Dunque l'organizzazione tacita,
- quando va bene, e' un miglioramento non ancora autorizzato, e temuto,
- ma puo' essere anche giudicata il risultato di un'incomprensione del disegno piu' ampio,
- se non addirittura un abuso perseguibile.
In ogni caso, in un contesto aziendale classico, l'organizzazione tacita e' considerata fuorilegge, e necessita di opacita' per sopravvivere, e modificarsi ed adattarsi nel tempo, in opposizione sfiduciata ad ogni corpo estraneo si dimostri di ostacolo. Qualunque sia la motivazione che la anima, onesta o meno, tendera' a fagocitare i corpi estranei finche' possibile. Piu' verra' combattuta senza troppe spiegazioni e piu' anteporra' ottusamente le proprie ragioni e la propria visione, ancorche' motivate. Tendera' in qualche caso perfino a condividere vantaggi innominabili, in modo che in conflitto di interesse con quelli, sia vanificata ogni azione correttiva. E se tutto questo non bastera', tendera' ad espellere il corpo estraneo (o endogeno) che la minaccia.

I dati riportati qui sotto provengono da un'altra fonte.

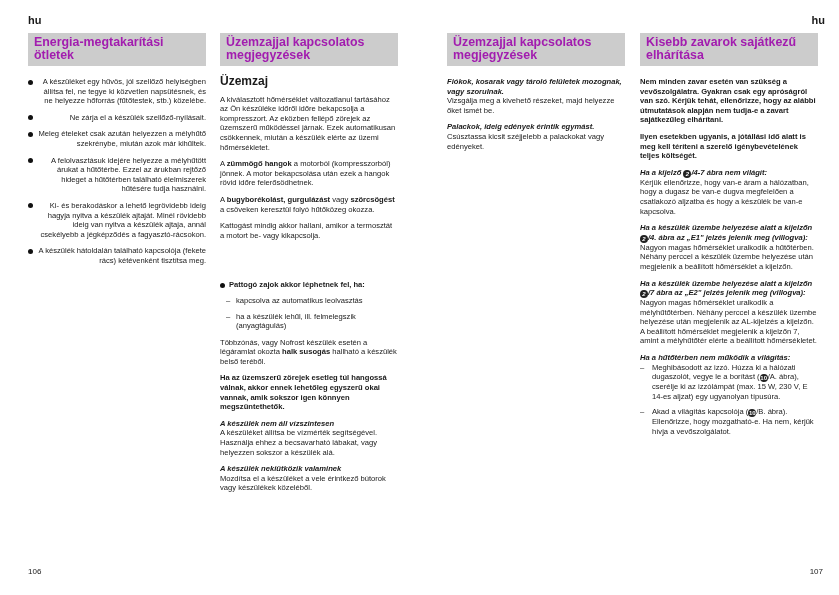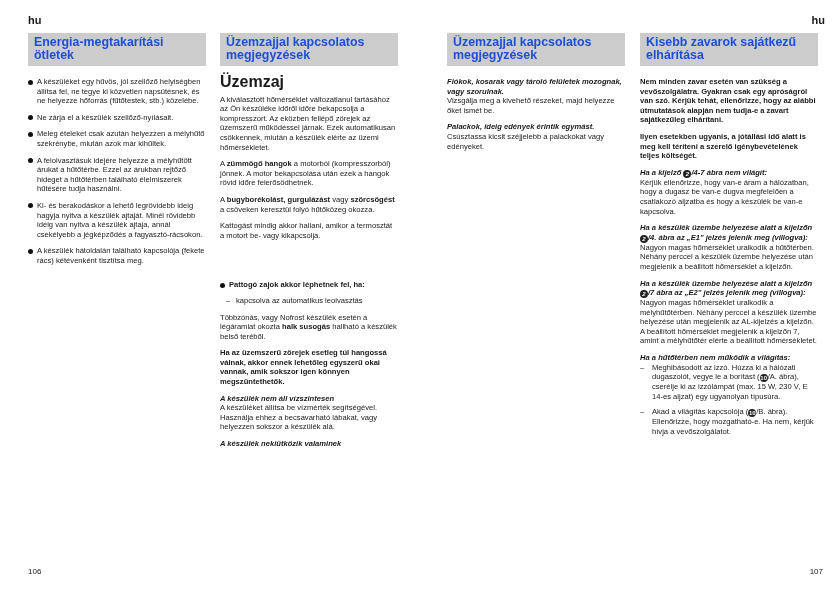--- a/index.html
+++ b/index.html
@@ -10,27 +10,27 @@
   .lang { position: absolute; top: 14px; font-size: 11px; font-weight: bold; }
   .lang.left { left: 28px; }
   .lang.right { right: 14px; }
   .col { position: absolute; top: 33px; width: 178px; font-size: 7.6px; line-height: 9.6px; }
   .col1 { left: 28px; }
   .col2 { left: 220px; }
   .col3 { left: 447px; }
   .col4 { left: 640px; }
   .heading {
     background: #cccccc; font-weight: bold; font-size: 12.4px; line-height: 12.5px;
-    padding: 3px 6px 5px 6px; margin-bottom: 11px; color: #1d4ed8;
+    padding: 3px 6px 5px 6px; margin-bottom: 11px; color: #a21caf;
   }
-  .subhead { font-weight: bold; font-size: 16px; margin: 2px 0 8px 0; }
+  .subhead { font-weight: bold; font-size: 12px; margin: 2px 0 8px 0; }
   p { margin: 0 0 7px 0; }
   b { font-weight: bold; }
   ul.bullets { list-style: none; margin: 0; padding: 0; }
-  ul.bullets li { position: relative; padding-left: 9px; margin-bottom: 7px; }
+  ul.bullets li { position: relative; padding-left: 9px; margin-bottom: 7px; text-align: right; }
   ul.bullets li::before {
     content: ""; position: absolute; left: 0; top: 2.5px; width: 5px; height: 5px;
     border-radius: 50%; background: #111;
   }
   .dash-list { list-style: none; margin: 0 0 7px 0; padding: 0; }
   .dash-list li { position: relative; padding-left: 16px; margin-bottom: 6px; }
   .dash-list li::before { content: "–"; position: absolute; left: 6px; top: 0; }
   .dash-list.wide li { padding-left: 12px; }
   .dash-list.wide li::before { left: 0; }
   .bullet-bold { position: relative; padding-left: 9px; font-weight: bold; margin-bottom: 6px; margin-top: 40px; }
@@ -69,29 +69,31 @@
 <div class="col col2">
   <div class="heading">Üzemzajjal kapcsolatos megjegyzések</div>
   <div class="subhead">Üzemzaj</div>
   <p>A kiválasztott hőmérséklet változatlanul tartásához az Ön készüléke időről időre bekapcsolja a kompresszort. Az eközben fellépő zörejek az üzemszerű működéssel járnak. Ezek automatikusan csökkennek, miután a készülék elérte az üzemi hőmérsékletet.</p>
   <p><span>A </span><b>zümmögő hangok</b><span> a motorból (kompresszorból) jönnek. A motor bekapcsolása után ezek a hangok rövid időre felerősödhetnek.</span></p>
   <p><span>A </span><b>bugyborékolást, gurgulázást</b><span> vagy </span><b>szörcsögést</b><span> a csöveken keresztül folyó hűtőközeg okozza.</span></p>
   <p>Kattogást mindig akkor hallani, amikor a termosztát a motort be- vagy kikapcsolja.</p>
   <div class="bullet-bold">Pattogó zajok akkor léphetnek fel, ha:</div>
   <ul class="dash-list">
     <li>kapcsolva az automatikus leolvasztás</li>
+    <li>ha a készülék lehűl, ill. felmelegszik (anyagtágulás)</li>
   </ul>
   <p><span>Többzónás, vagy Nofrost készülék esetén a légáramlat okozta </span><b>halk susogás</b><span> hallható a készülék belső teréből.</span></p>
   <p><b>Ha az üzemszerű zörejek esetleg túl hangossá válnak, akkor ennek lehetőleg egyszerű okai vannak, amik sokszor igen könnyen megszüntethetők.</b></p>
   <p>
     <span class="block-title">A készülék nem áll vízszintesen</span><br>
     <span>A készüléket állítsa be vízmérték segítségével. Használja ehhez a becsavarható lábakat, vagy helyezzen sokszor a készülék alá.</span>
   </p>
   <p>
     <span class="block-title">A készülék nekiütközik valaminek</span><br>
+    <span>Mozdítsa el a készüléket a vele érintkező bútorok vagy készülékek közeléből.</span>
   </p>
 </div>
 
 <div class="col col3">
   <div class="heading">Üzemzajjal kapcsolatos megjegyzések</div>
   <p>
     <span class="block-title">Fiókok, kosarak vagy tároló felületek mozognak, vagy szorulnak.</span><br>
     <span>Vizsgálja meg a kivehető részeket, majd helyezze őket ismét be.</span>
   </p>
   <p>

Frasi come "Voi non sapete com'e' qui da noi", oppure "Da noi quello non succedera' mai", o simili, non esprimono (solo) la sfiducia che un cambiamento e' possibile, ma anche il tacito assenso ad una situazione, che forse a voce bisogna disprezzare, ma che in fondo si ritiene sia stata ottenuta nonostante le colpe degli altri, e grazie ai propri meriti, e dunque da difendere essendone consapevolmente, anche se solo parzialmente, corresponsabili.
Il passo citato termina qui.